[[ RECORDS PROVIDED open ]]
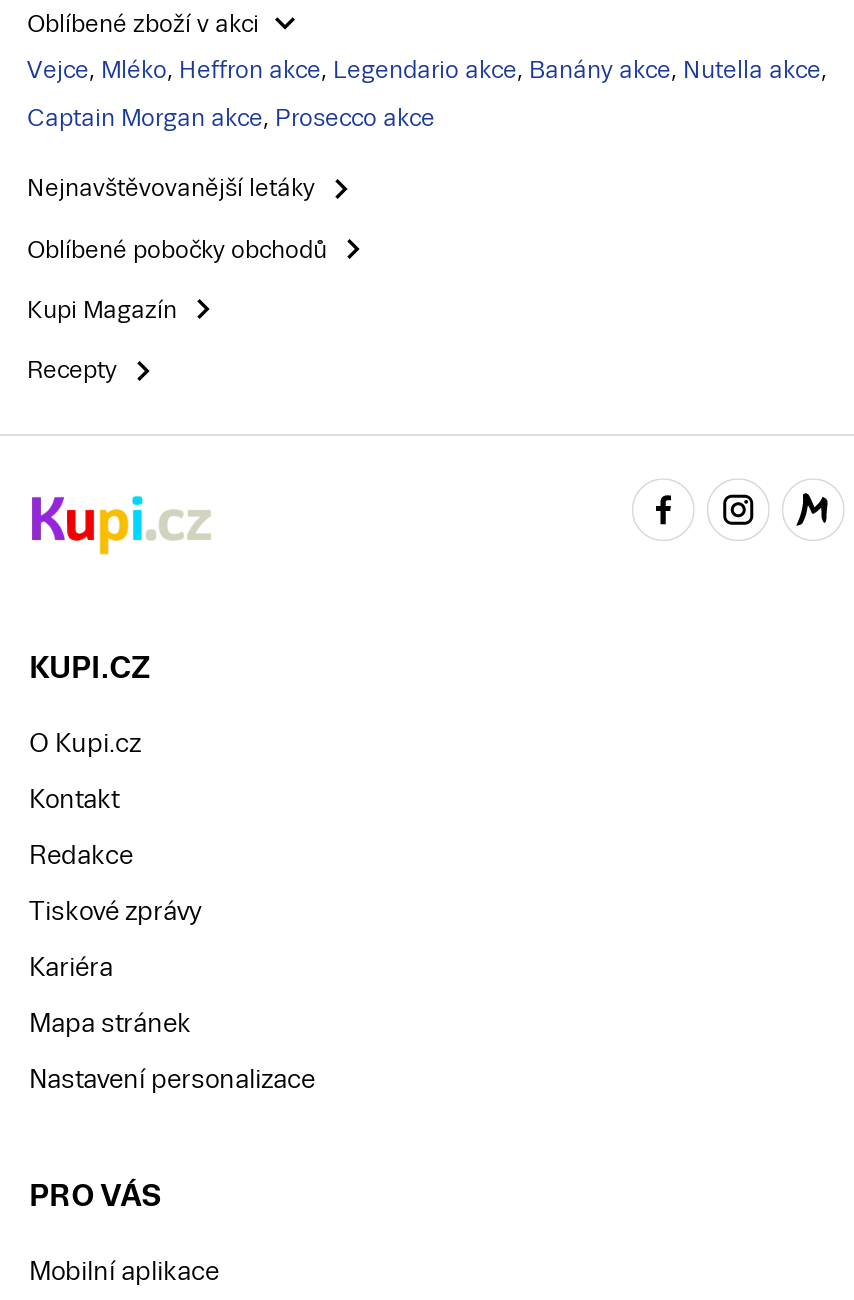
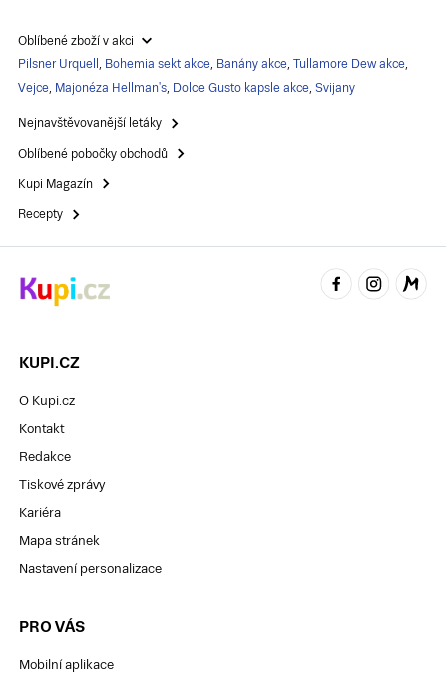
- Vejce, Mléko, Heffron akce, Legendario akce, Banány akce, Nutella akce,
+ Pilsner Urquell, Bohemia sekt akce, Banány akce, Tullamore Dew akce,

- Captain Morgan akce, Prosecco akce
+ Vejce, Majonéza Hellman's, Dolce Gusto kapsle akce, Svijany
[[ RECORDS PROVIDED closed ]]
[[ RECORDS PROVIDED open ]]
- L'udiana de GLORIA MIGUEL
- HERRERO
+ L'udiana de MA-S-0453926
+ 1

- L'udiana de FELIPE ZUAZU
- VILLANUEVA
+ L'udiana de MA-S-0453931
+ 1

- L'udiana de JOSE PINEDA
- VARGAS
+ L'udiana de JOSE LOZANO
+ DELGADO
[[ RECORDS PROVIDED closed ]]
[[ RECORDS PROVIDED open ]]
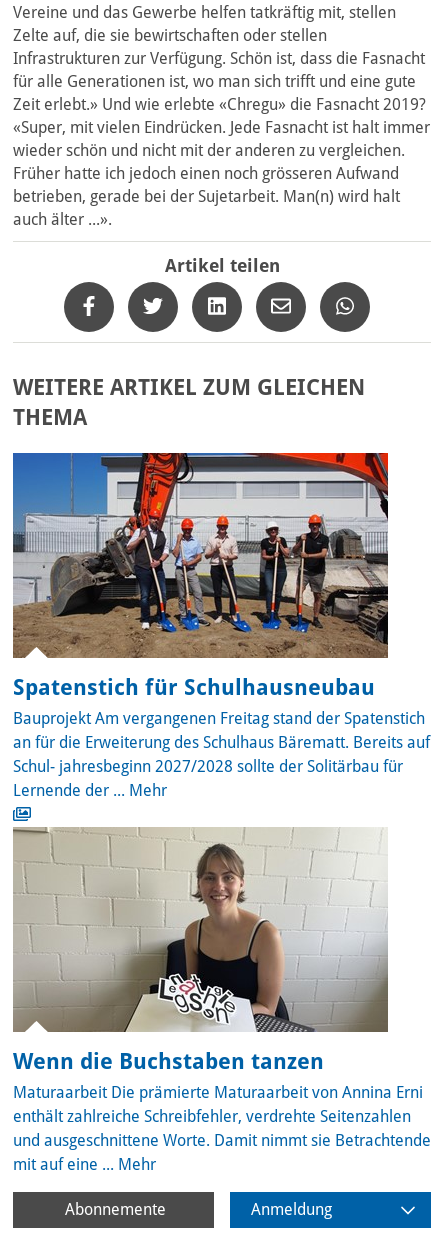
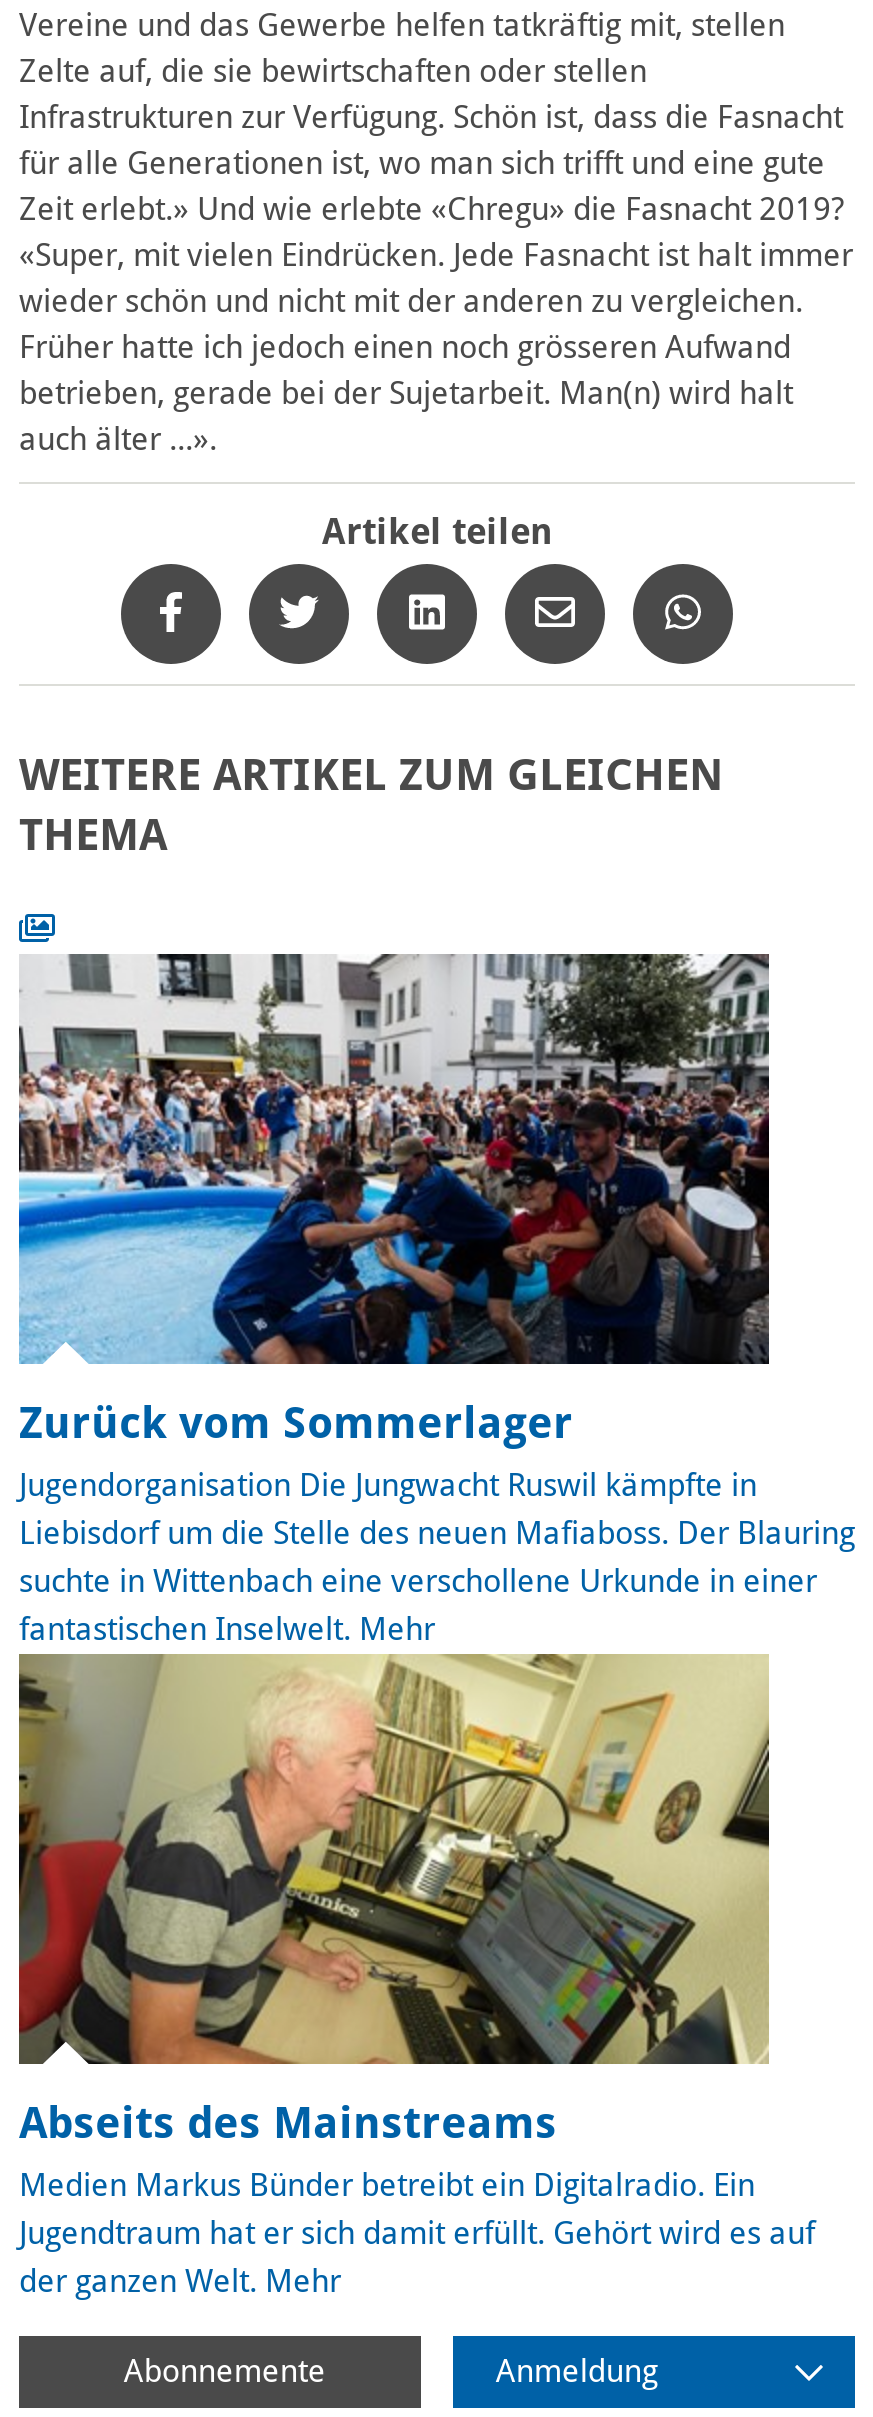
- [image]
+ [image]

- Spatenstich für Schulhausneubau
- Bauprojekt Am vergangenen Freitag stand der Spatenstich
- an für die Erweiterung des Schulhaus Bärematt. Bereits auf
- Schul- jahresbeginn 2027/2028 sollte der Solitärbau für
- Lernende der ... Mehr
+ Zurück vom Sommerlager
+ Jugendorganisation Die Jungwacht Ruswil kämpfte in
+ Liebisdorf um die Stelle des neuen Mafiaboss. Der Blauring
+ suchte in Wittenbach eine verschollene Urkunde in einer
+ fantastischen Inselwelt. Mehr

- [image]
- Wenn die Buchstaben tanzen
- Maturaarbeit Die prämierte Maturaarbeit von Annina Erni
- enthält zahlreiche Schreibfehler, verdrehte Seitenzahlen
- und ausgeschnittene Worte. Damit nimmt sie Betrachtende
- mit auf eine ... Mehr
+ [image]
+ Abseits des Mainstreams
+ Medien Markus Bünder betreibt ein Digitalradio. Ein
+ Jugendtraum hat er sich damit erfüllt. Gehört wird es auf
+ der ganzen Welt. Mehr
[[ RECORDS PROVIDED closed ]]
INSTRUCTIONS FOR THE TASK - Lines of the material above that contain the string "Vejce" must be counted; respond with the total alone.

RESPONSE AREA - 2